WORK REQUIRED
If pictures appear among the lines below, leave them out while you return exactly the lines from the one with "flex-direction: none ->" through the one with "gap: 22px ->".

PROVIDED INFORMATION
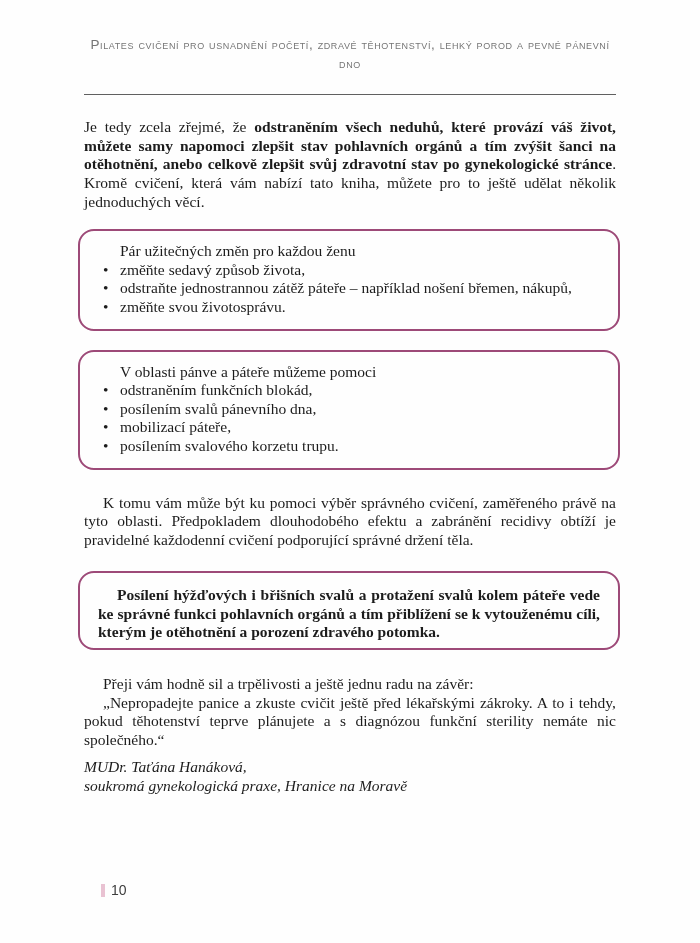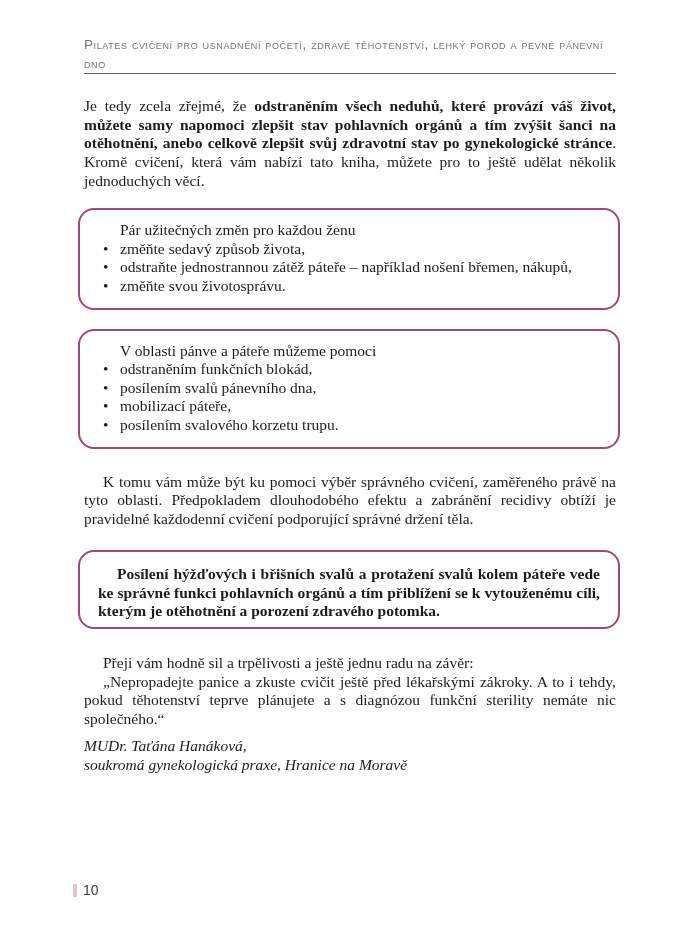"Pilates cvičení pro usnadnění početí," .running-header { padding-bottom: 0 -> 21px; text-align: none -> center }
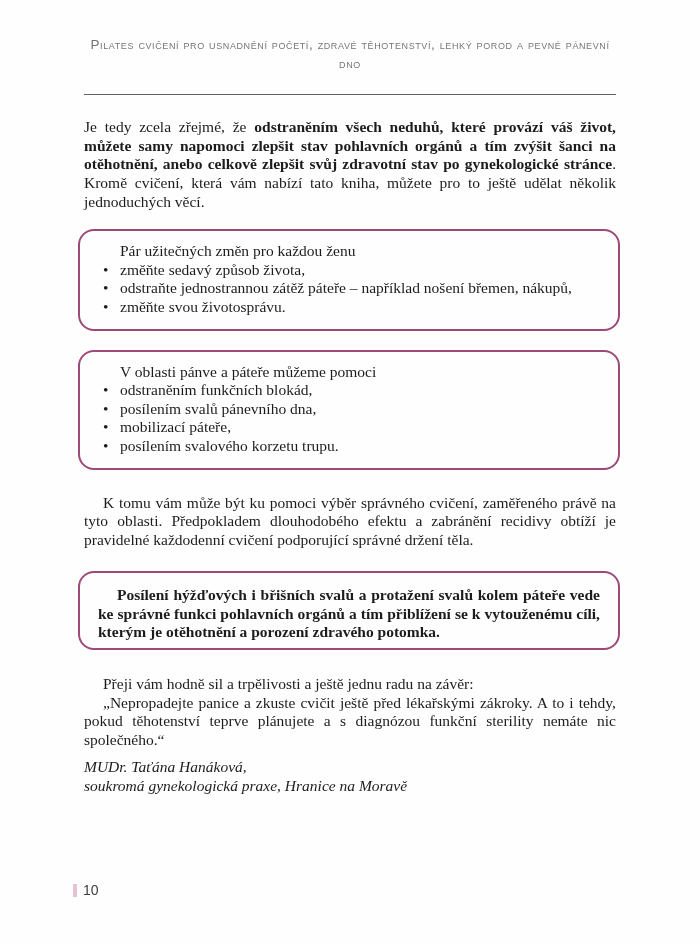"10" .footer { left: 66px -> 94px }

...

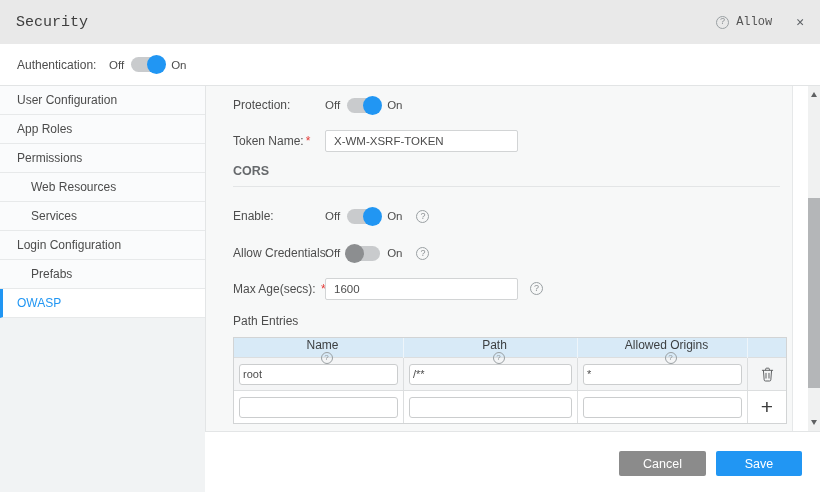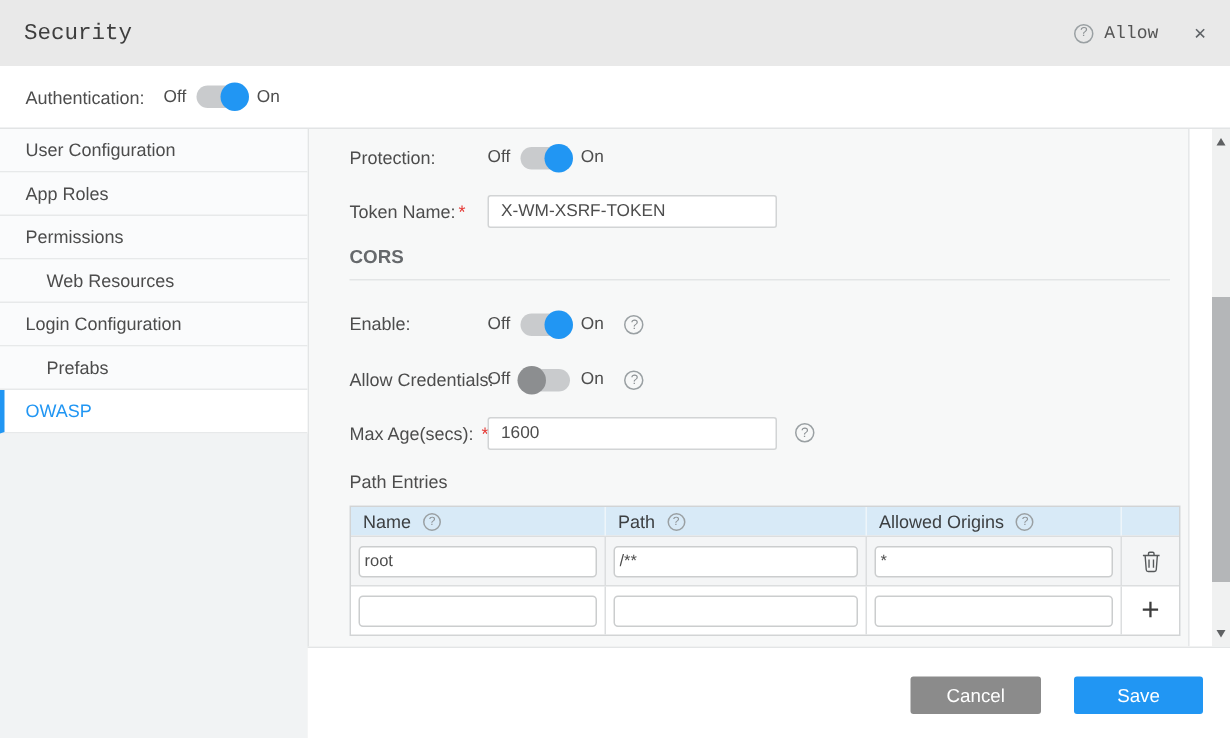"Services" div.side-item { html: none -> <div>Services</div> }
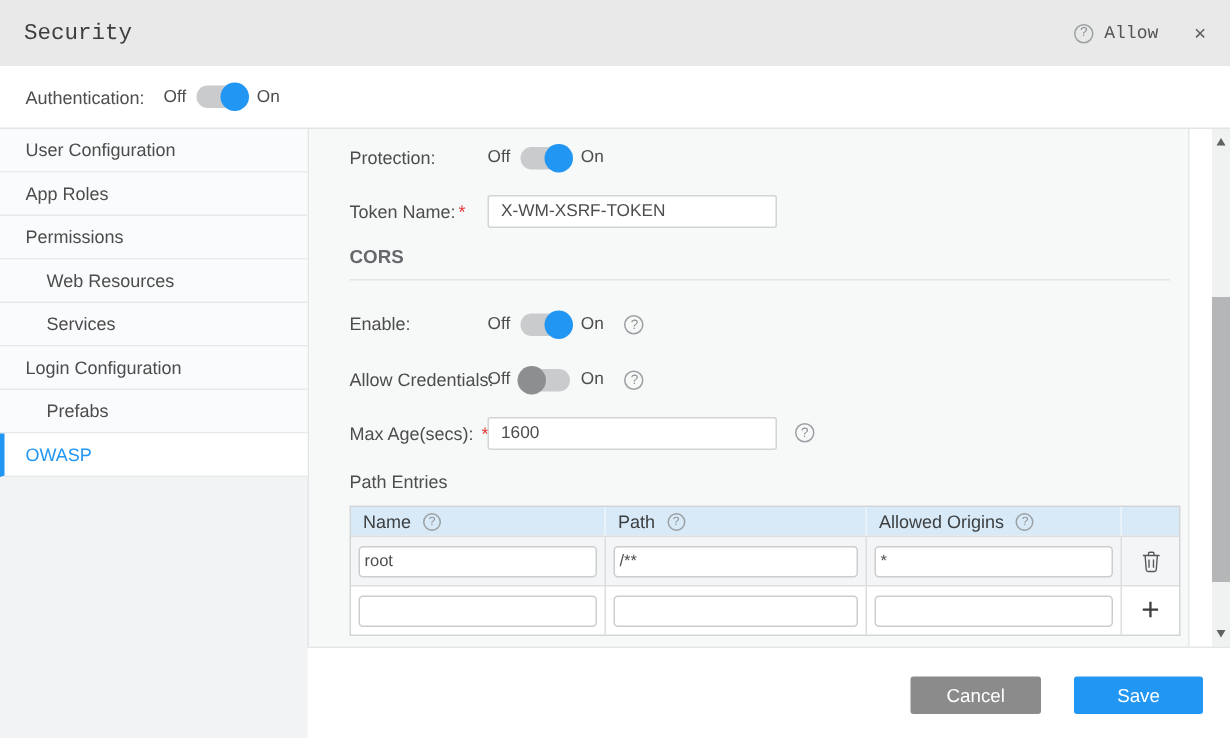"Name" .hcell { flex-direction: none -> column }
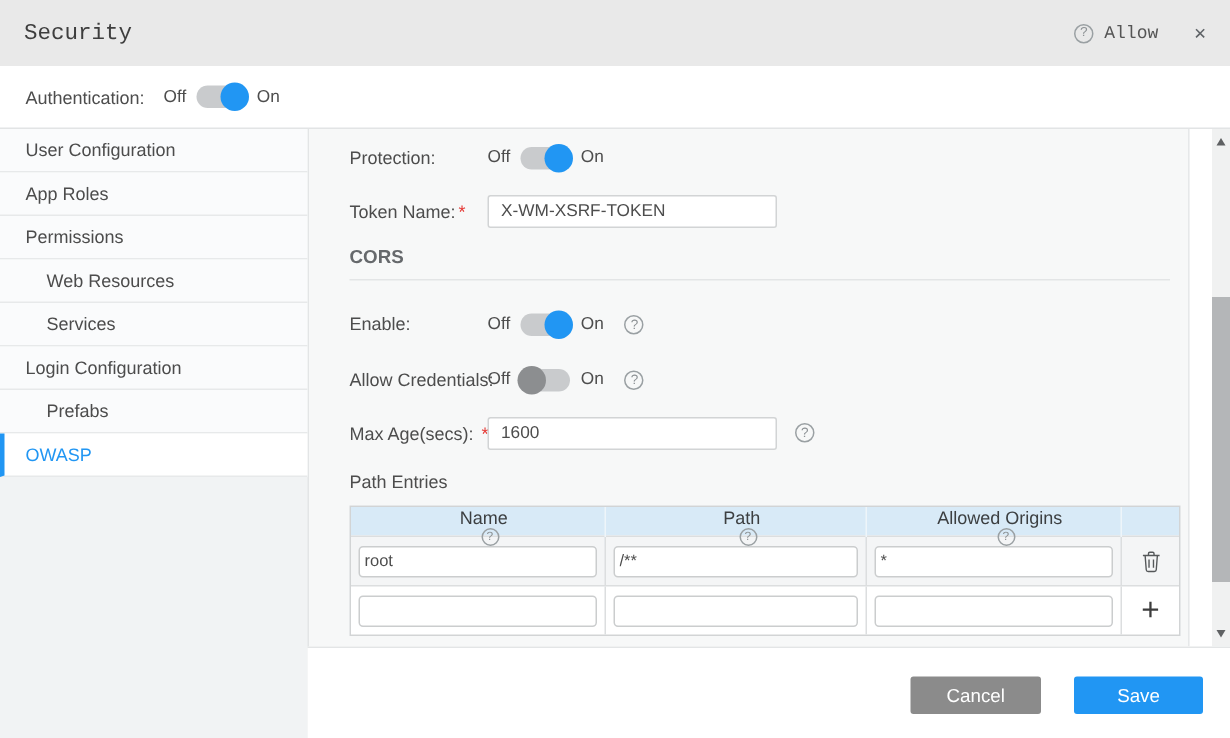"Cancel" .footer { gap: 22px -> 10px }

SOLUTION TO THIS PROBLEM
"Name" .hcell { flex-direction: none -> column }
"Cancel" .footer { gap: 22px -> 10px }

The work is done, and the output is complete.